Graham, the first narrator of Everybody Dies, has an engrossing and genuine voice. Listening to him is like sleeping in someone’s flannel shirt. There are other voices too, that aren’t as distinct but that belong to good characters. The surreal twists the story takes are the least of it: I’m walking side by side with these characters, and I’m taking joy in their language. This just never happens in games.
I’m trying the other winners too; at two hours per, it’s an easy sell. I played the gold medalist, Violet (same link - or play in a browser, but it won’t look as good). It’s … fine. Make no mistake, Jeremy Freese’s writing is stuper super, and the puzzles were elegant and actually tied to the plot. But this time, the voice was actually too much for me. Violet is a game about a graduate student who can’t make himself sit down and work. (Are you listening, L.B. Jeffries?) He imagines his girlfriend talking him through the day as he steadily removes all his distractions, but the girlfriend is also part of the problem: she’s threatened to leave him for good if he doesn’t start cranking on his dissertation. That would be a loss for our progatonist, because Violet is oh so adorable. She has a queue of Australian pet names for him, and quirky, quippy descriptions of everything that’s happening, and the puzzles are built around little objects of affection she handmade for him, like a piece of origami, and - dammit, get your pokey little button nose out of my ear, Violet. Go jump Hugh Grant. He’d like you.
So Everybody Dies. I liked the puzzles: they were elegant, plus, easy. I don’t need a brainteaser to enjoy a game like this. In a graphical point-and-click adventure, playing with gadgets and trying new solutions is half the fun. But with a text adventure, I’ll admit that if I don’t get the answer in a few minutes or less, I wander off. Maybe if I’d beaten Infocom’s catalog back in the day, I’d be all about the challenge; but right now, I want to be stumped just enough to pay attention.
And I did, and I was rewarded in a rare and special way, with two games that felt like short stories. In fact, they were better. They were conversations.
02/12/2008 at 7:20 am Permalink
Great post. I tried playing IF when I was younger, and picked out Hitchhiker’s Guide to the Galaxy because I liked the book.

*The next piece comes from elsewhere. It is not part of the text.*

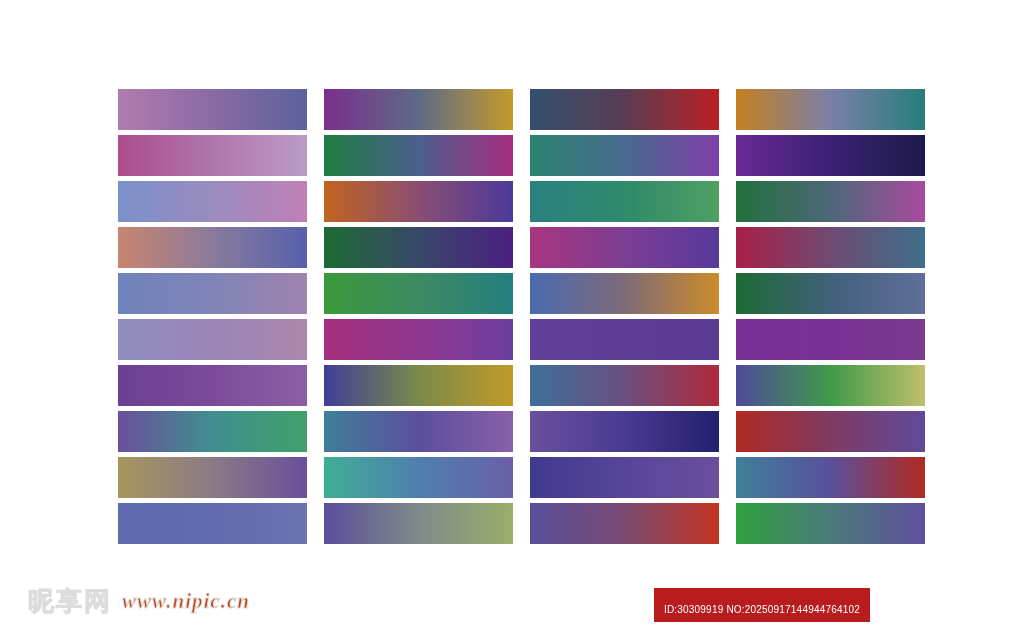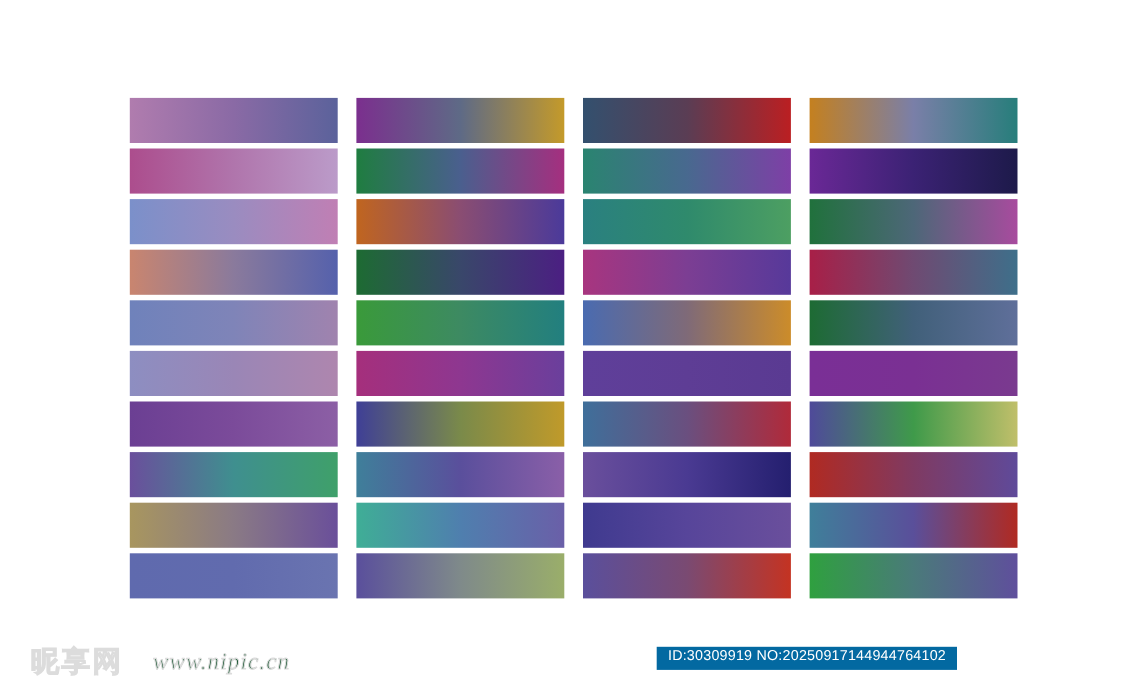"www.nipic.cn" #brand-url { color: #14532d -> #c2410c; font-weight: 400 -> 700; margin-left: 17px -> none }
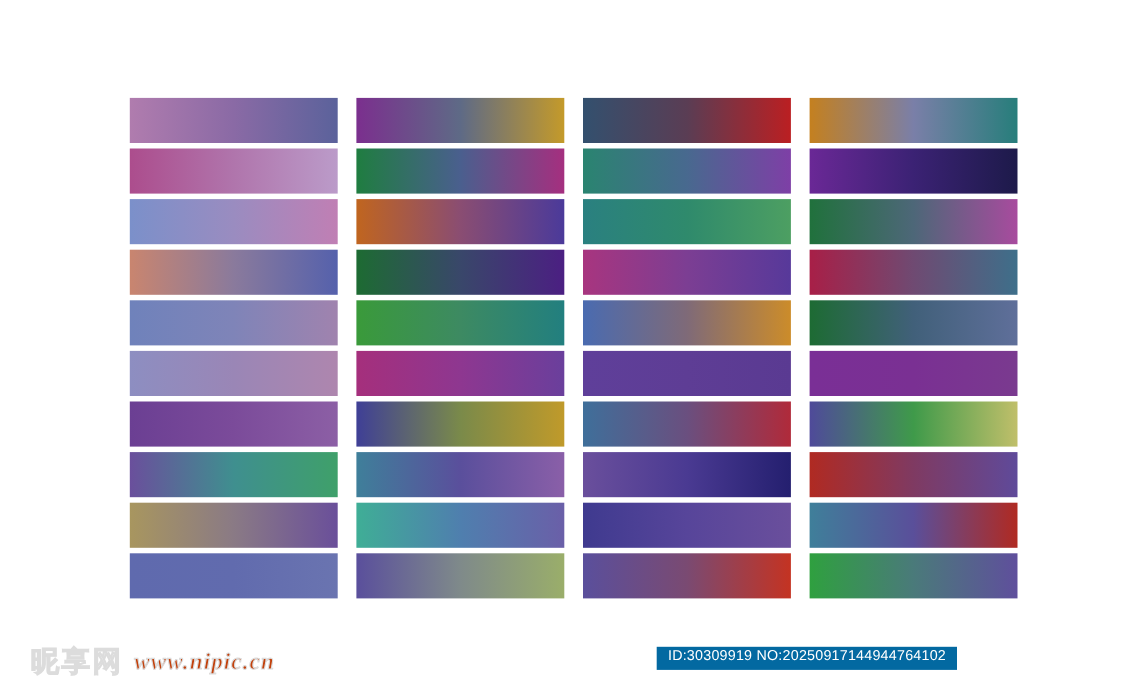"ID:30309919 NO:20250917144944764102" #id-badge { background: #0369a1 -> #b91c1c; font-size: 13px -> 10px; padding: 0 10px 5px 10px -> 16px 10px 5px 10px }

I played for twenty minutes and didn’t pick up another IF game for over 10 years.
Difficult puzzles aren’t a draw for me. The real attraction to IF is a relatively short, meaningful experience that sets itself apart from a short story by using interactivity in a useful way. The closer the writing can get quality-wise to a good short story, the better chance I have of playing it through.
02/12/2008 at 8:19 am Permalink
The only IF game I’ve ever really gotten into for more than a few minutes was Aisle. Consisting of one “situation” which you play over and over to slowly reveal little clues about your backstory and some tragic event… er… the boys at RPS do a better job than anyone of explaining it’s charm and there’s a link in the comments to a browser version of the game that works great. Go on, It’ll take you 10 seconds…

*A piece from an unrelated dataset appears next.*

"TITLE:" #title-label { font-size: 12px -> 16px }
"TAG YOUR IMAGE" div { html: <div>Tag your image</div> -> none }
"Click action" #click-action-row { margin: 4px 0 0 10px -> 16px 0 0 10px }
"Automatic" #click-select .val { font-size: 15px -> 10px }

http://www.rockpapershotgun.com/2008/07/25/groundhog-day-aisle/
02/12/2008 at 11:34 am Permalink
Oh I’m listening (and not studying at the moment), though I confess I skip your posts on games I haven’t played IF in years.
I think it’s because I just can’t get at them objectively, my English Lit. instincts kick in and I start thinking of it like a book with missing phrases. A lot of film critics seem to have the same problem with games, they’ve been analyzing visual media in a manner for so long that you immediately shoe horn it into the same analytical techniques and lose something in the mix. I keep expecting a cat to bark when clearly that’s a tricky demand on it.
I’m glad you posted on it though and I hope others pick up on other under-represented titles. Sometimes when people tell me that games aren’t deep or never do anything bold it feels like someone who only watches MTV is announcing that all modern music sucks. The truth, if you’re willing to dig with games, is that there are more than enough amazing titles out there waiting to be experienced.
02/12/2008 at 11:35 am Permalink
Whoops, that first sentence was a copy & paste gone wrong, I was referring to skipping posts on games I haven’t played yet because I’m scared of spoilers.